Somehow I'd managed to replace the twin coil switch machine that controlled the X-section with a Tortoise, but I didn't update the X-section wiring. In fact, when I installed the Tortoise, I'd completely forgotten about the X-section. Somehow this continued to work, until I replaced the PowerCab with an SB5. Once I revisited this part of the layout and completely removed the 22 gauge block wiring in the area, it solved the problem. But as they say with DCC advice, no two layouts are alike. I doubt if anyone could have identified the problem for me.

Here are some photos of this monster project in progress. Fascia has been removed in several photos, but I've never been able to wire neatly.

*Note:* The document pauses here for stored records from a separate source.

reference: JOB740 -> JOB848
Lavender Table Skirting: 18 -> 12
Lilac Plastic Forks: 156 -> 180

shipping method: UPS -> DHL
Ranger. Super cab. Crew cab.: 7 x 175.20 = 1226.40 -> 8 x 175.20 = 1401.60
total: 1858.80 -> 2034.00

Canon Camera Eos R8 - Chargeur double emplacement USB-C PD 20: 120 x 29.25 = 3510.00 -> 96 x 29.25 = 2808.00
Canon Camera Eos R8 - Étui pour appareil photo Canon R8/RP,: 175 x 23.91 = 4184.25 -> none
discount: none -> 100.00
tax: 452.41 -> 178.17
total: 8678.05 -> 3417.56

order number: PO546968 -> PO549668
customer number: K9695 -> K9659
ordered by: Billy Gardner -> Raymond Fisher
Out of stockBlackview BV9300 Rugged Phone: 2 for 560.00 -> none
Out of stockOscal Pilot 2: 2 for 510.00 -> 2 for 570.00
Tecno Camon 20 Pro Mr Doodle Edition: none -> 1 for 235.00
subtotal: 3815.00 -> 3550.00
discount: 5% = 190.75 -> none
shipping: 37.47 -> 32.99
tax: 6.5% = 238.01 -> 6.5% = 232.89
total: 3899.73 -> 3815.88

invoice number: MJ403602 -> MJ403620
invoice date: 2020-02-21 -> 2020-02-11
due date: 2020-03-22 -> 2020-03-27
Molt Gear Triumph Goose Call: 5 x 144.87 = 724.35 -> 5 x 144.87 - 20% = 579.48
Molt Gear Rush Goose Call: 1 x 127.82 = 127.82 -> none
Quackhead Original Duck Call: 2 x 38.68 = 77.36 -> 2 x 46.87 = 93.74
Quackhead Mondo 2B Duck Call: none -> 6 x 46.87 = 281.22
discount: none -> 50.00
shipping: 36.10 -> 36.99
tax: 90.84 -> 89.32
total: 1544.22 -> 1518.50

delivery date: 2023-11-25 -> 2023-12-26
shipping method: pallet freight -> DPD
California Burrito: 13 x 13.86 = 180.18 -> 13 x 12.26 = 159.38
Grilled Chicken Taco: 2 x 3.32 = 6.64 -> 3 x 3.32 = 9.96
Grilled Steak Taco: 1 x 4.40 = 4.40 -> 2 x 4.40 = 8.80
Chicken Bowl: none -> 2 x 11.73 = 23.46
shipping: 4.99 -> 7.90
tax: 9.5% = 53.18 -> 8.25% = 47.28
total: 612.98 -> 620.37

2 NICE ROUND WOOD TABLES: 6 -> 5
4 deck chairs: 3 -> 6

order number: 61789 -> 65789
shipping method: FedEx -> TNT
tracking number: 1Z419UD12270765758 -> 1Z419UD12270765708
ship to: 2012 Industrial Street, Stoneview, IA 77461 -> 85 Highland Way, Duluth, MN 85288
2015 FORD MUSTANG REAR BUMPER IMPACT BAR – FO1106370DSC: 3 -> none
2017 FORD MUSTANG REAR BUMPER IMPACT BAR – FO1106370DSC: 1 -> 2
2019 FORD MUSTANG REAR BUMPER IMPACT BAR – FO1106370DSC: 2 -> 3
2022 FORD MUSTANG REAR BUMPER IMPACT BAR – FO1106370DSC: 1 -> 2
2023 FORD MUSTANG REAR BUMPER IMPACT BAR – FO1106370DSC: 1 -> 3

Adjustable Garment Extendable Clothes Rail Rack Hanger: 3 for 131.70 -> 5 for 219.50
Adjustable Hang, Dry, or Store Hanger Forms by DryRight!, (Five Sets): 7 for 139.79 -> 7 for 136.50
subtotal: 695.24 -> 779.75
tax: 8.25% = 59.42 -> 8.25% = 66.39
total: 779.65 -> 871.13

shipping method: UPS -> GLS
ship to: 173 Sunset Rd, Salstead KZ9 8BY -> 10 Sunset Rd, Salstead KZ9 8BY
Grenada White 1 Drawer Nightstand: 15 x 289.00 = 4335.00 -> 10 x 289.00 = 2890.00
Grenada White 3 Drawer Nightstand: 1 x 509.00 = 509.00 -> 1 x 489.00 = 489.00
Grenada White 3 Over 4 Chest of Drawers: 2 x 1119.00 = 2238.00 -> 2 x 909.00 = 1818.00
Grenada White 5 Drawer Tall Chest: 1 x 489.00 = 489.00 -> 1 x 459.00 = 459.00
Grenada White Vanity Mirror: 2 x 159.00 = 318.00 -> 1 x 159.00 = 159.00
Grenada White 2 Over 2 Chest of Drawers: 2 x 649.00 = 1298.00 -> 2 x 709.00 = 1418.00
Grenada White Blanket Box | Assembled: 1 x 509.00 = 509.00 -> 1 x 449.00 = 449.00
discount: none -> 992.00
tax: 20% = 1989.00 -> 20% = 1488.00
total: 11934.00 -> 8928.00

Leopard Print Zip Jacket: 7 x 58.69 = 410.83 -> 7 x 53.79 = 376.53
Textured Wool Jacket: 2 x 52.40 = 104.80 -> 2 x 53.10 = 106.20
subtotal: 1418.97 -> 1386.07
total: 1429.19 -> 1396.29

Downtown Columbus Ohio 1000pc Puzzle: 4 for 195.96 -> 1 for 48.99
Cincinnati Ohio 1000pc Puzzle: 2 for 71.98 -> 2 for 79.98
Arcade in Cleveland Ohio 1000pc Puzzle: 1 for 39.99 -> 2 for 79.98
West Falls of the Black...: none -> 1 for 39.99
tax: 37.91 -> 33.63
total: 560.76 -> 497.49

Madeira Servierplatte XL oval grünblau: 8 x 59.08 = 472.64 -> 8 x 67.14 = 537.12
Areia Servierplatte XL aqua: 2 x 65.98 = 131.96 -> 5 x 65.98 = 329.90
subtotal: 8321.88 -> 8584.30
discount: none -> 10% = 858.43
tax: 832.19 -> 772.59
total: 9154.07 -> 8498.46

Above, you can see a block panel pulled out, with 22 gauge block wiring in the process of being removed. Luckily, I can recycle many of the DPDT toggles for other projects. You can also see the now-unused phone jacks for the former DC walkaround throttles. Just to avoid confusion, I will need to get around to removing these.

Sunday, June 9, 2019

Chicago Progress

People who know Chicago recognize it's a multi-level city. The downtown area was raised in the 19th century to get it above floods, but there are still areas that are at the original level. Then the city undertook a masive program to eliminate many railroad grade crossings in the 1900s through the 1930s, so that many rail lines are elevated through the city, with bridges crossing the city streets. On a visit several years ago, I took a camera along and grabbed shots of overpasses and fills as I drove on various errands.
I have one T-TRAK module where I'm working on a version of the Chicago grade separation. I've at least got the retaining wall and a bridge over a street completed:
In particular, I need to add a center support under the bridge similar to what's in two of the photos, as well as various billboards, street signs, and sidewalk furniture. And I need to keep working on city buildings.